BEGIN Exercise data
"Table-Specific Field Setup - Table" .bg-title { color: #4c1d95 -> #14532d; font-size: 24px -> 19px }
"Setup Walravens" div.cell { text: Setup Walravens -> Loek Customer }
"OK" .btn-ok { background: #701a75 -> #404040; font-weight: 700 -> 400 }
END Exercise data
BEGIN Exercise data
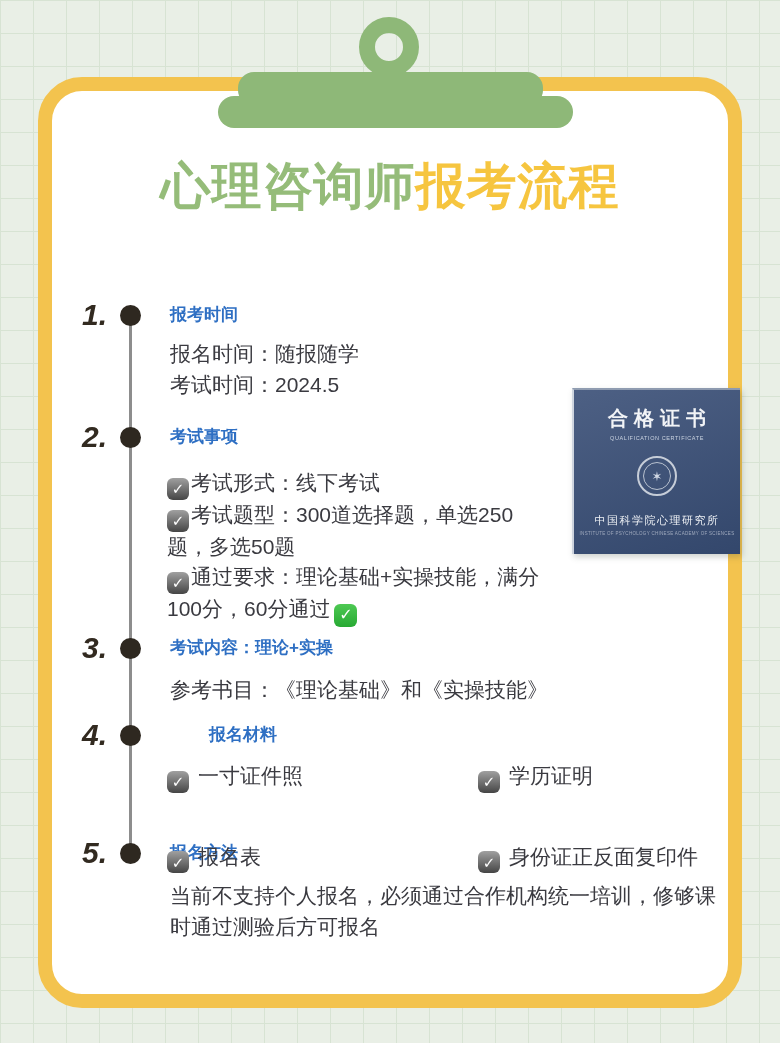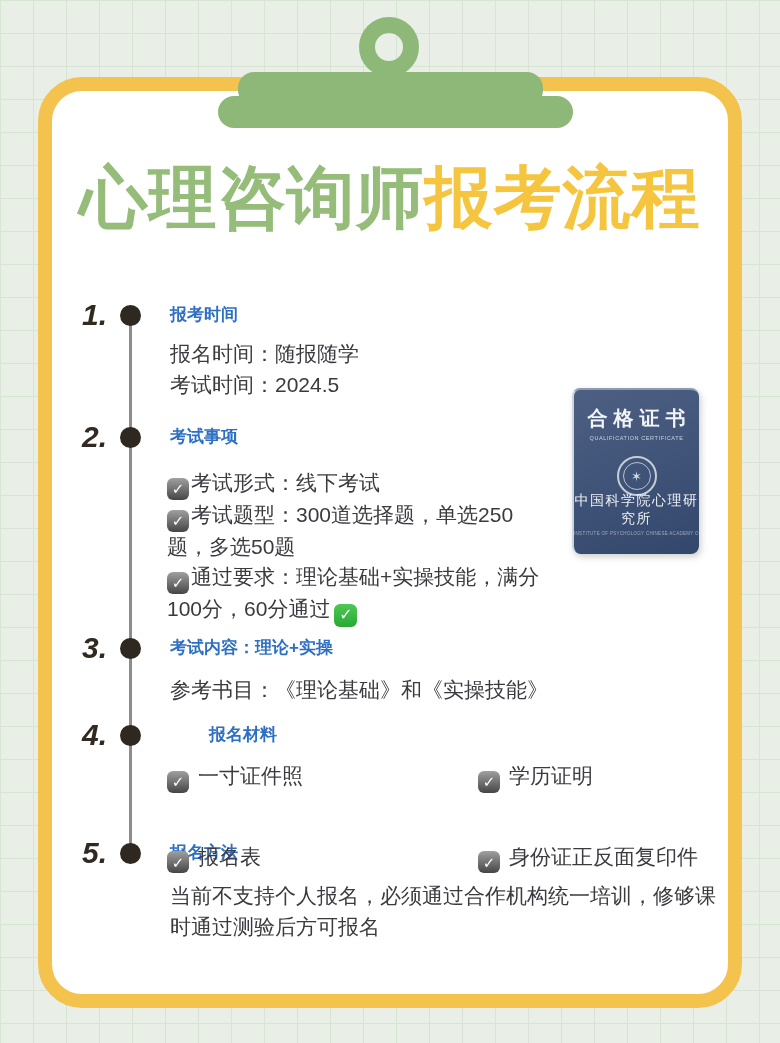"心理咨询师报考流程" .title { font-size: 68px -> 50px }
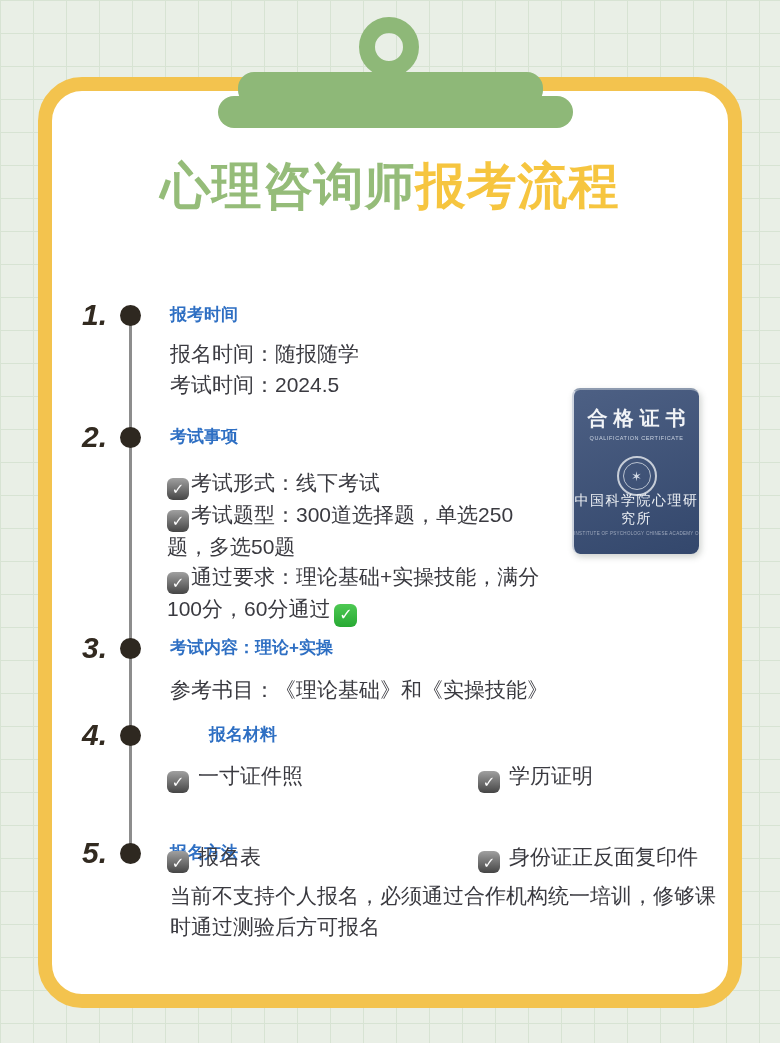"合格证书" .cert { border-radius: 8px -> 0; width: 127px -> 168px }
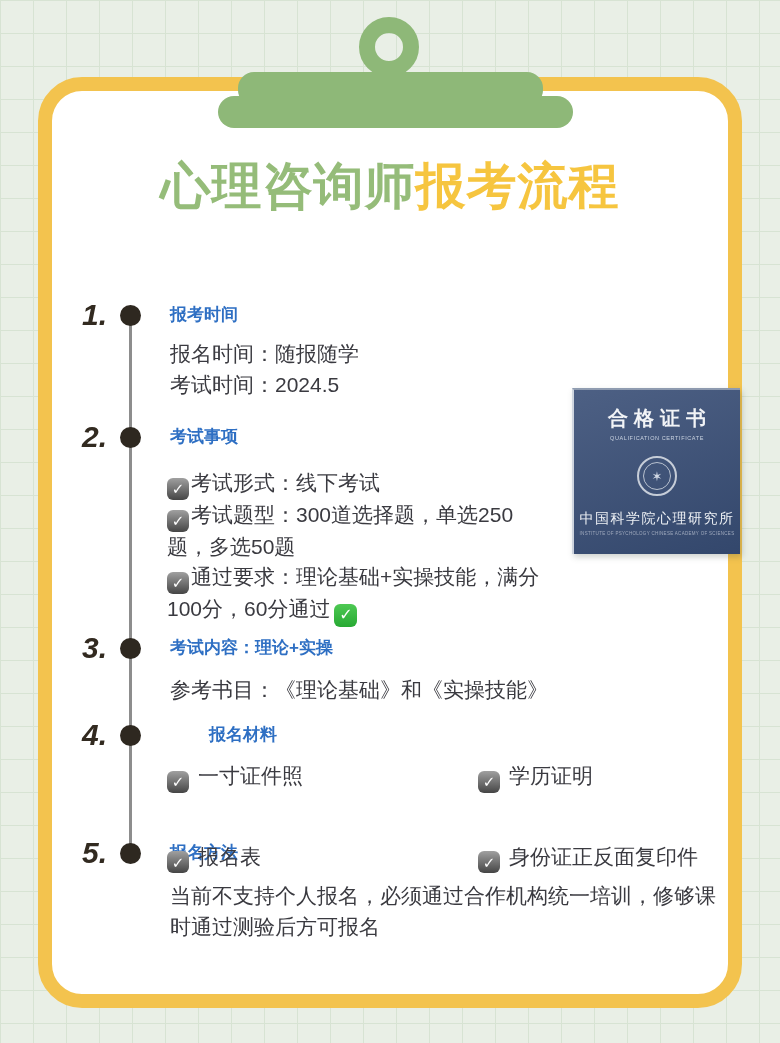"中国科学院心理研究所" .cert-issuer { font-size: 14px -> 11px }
END Exercise data
Work order: Using the material above, transcribe exactly the lines from the line with "color: #4c1d95 ->" to the line with "background: #701a75 ->"; both count, and nothing else goes in.

Task output:
"Table-Specific Field Setup - Table" .bg-title { color: #4c1d95 -> #14532d; font-size: 24px -> 19px }
"Setup Walravens" div.cell { text: Setup Walravens -> Loek Customer }
"OK" .btn-ok { background: #701a75 -> #404040; font-weight: 700 -> 400 }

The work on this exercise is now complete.